I’m an Anonymous developer at Initech. We have this one mission-critical system which was placed in production by the developer who created it, and then abandoned. Due to its instability, it received frequent patches, but no developer ever claimed ownership. No one ever took on the task of fixing its numerous underlying design flaws.
About 6 months ago, I was put in charge of this thing and told to fix it. There was no way I could do it on my own; I begged management for help and got 2 more developers on board. After we'd released our first major rewrite and fix, there were still a few lingering issues that seemed unrelated to our code. So I began investigating the cause.
This system has 10+ microservices which are connected like meatballs buried deep within a bowl of spaghetti that completely obscures what those meatballs are even doing. Untangling this code has been a chore in and of itself. Within the 3 microservices dedicated to automated tasks, I found a lot of random functionality ... and then I found this!
See, our system extracts data from your API. It takes the refresh token, requests a new access token, and saves it to our database. Our refresh token to this system is only valid for 24 hours; as soon as we get access, we download the data. Before we download the data, we ensure we have a valid access token by refreshing it.
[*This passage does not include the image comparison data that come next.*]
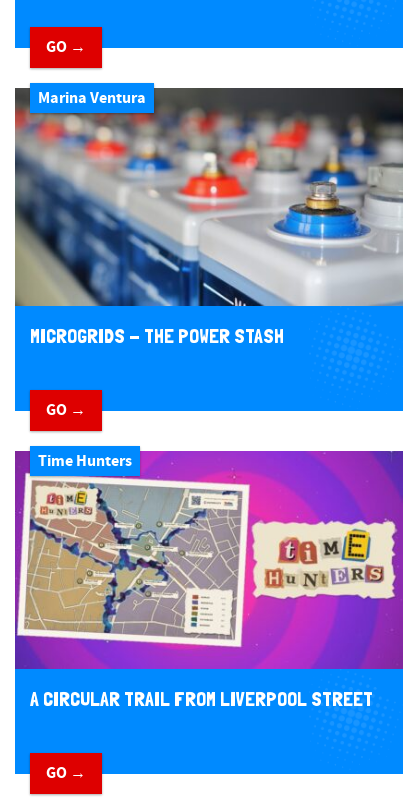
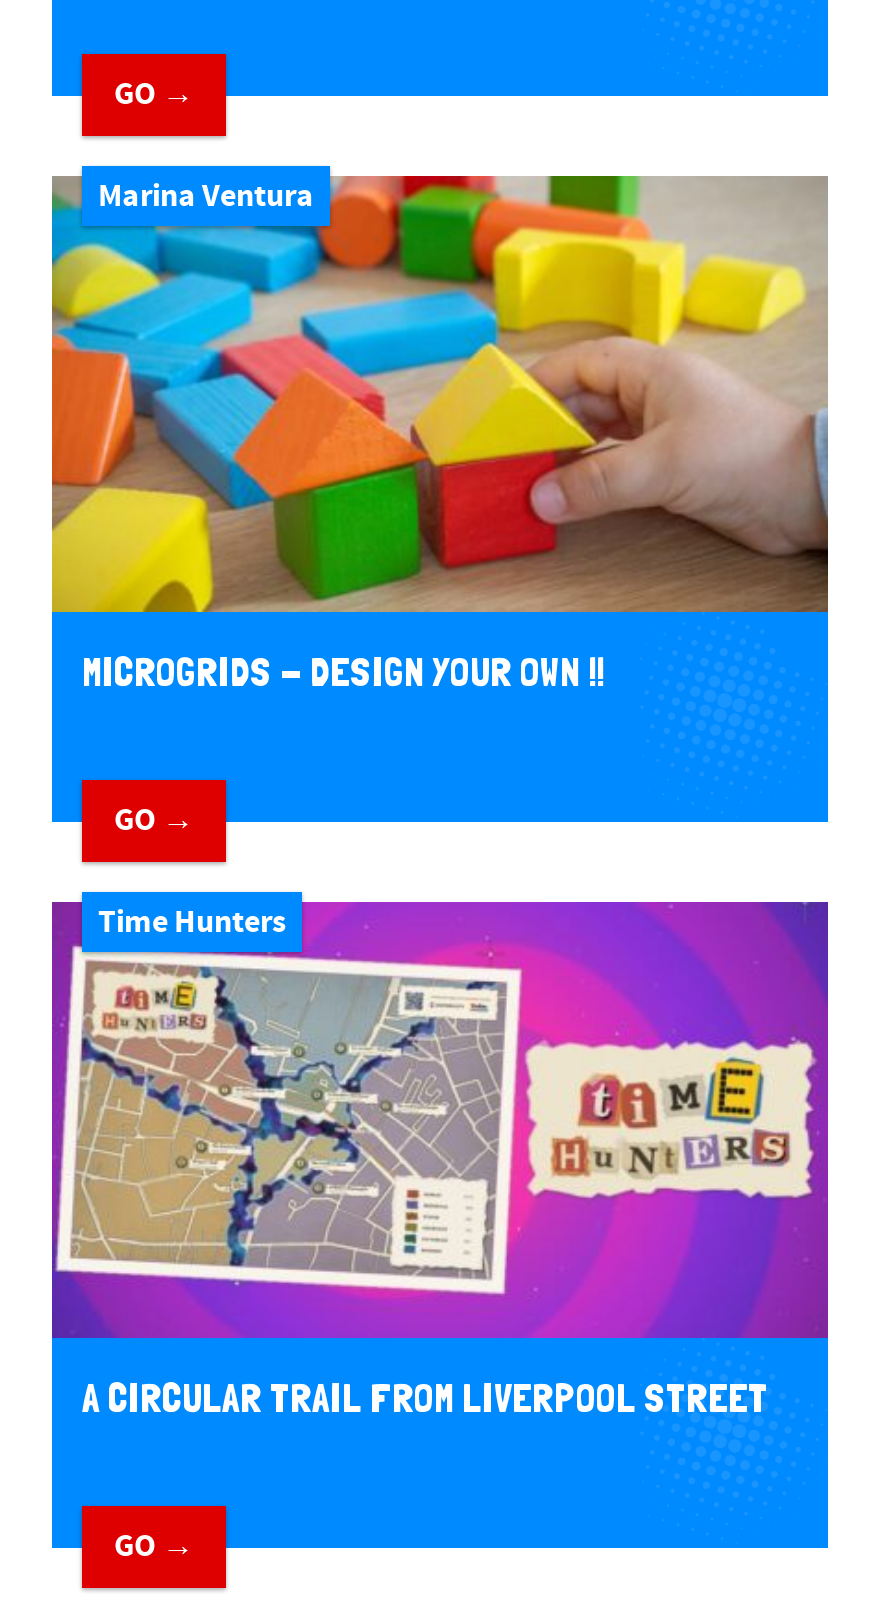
- [image]
- MICROGRIDS - THE POWER STASH
+ [image]
+ MICROGRIDS - DESIGN YOUR OWN !!
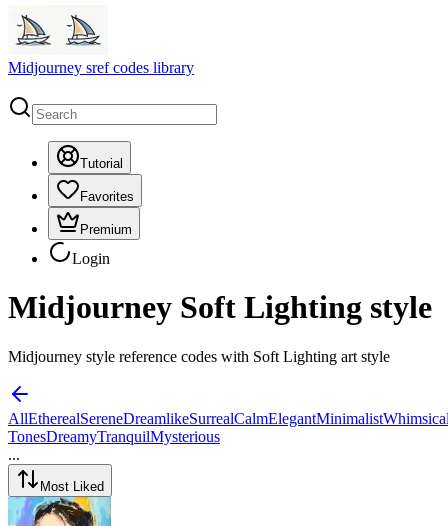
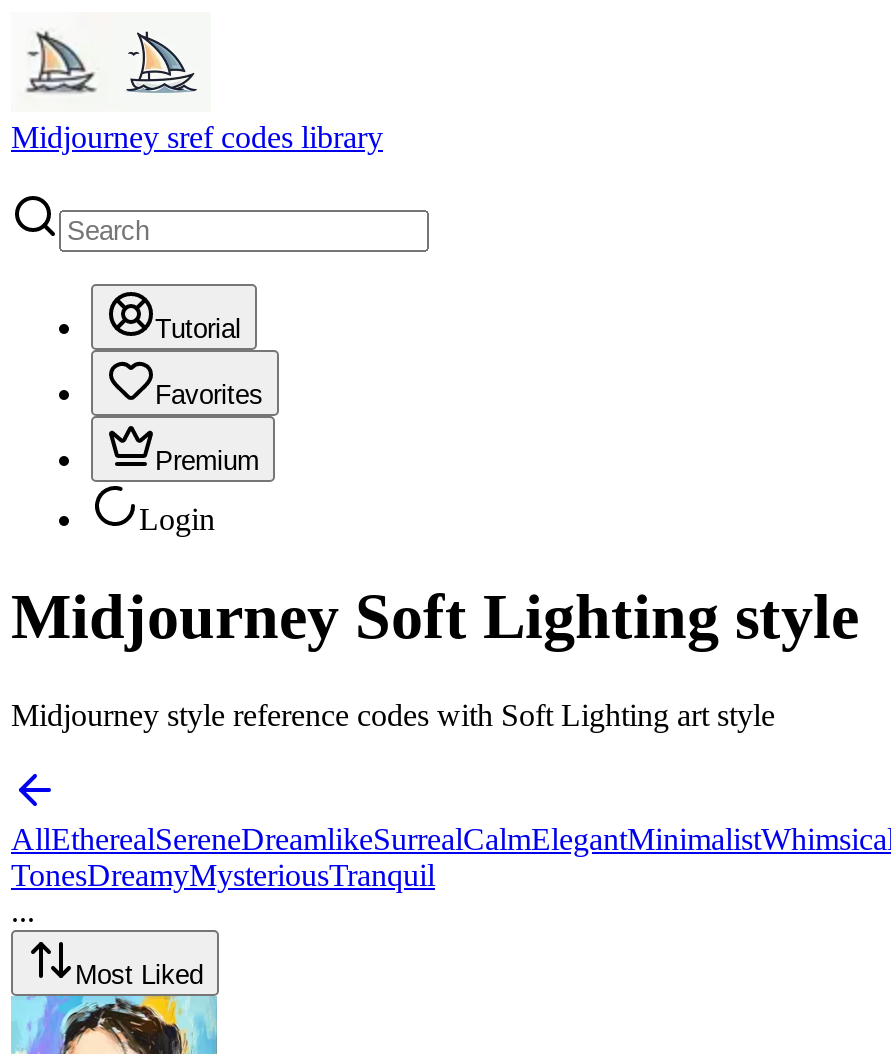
- TonesDreamyTranquilMysterious
+ TonesDreamyMysteriousTranquil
One of our microservice's pointless jobs was to refresh the access token every 5, 15, and 30 minutes for 22 of the 24 hours we had access to it. It was on a job timer, so it just kept going. Every single consent for that day kept getting refreshed, over and over.
Your auditing tools must not have revealed us as the culprit, otherwise we should've heard about this much sooner. You've probably wasted countless hours of your lives sifting through log files with a legion of angry managers breathing down your necks. I’m writing to let you know we killed the thing. You won’t get spammed again on our watch. May this bring you some closure.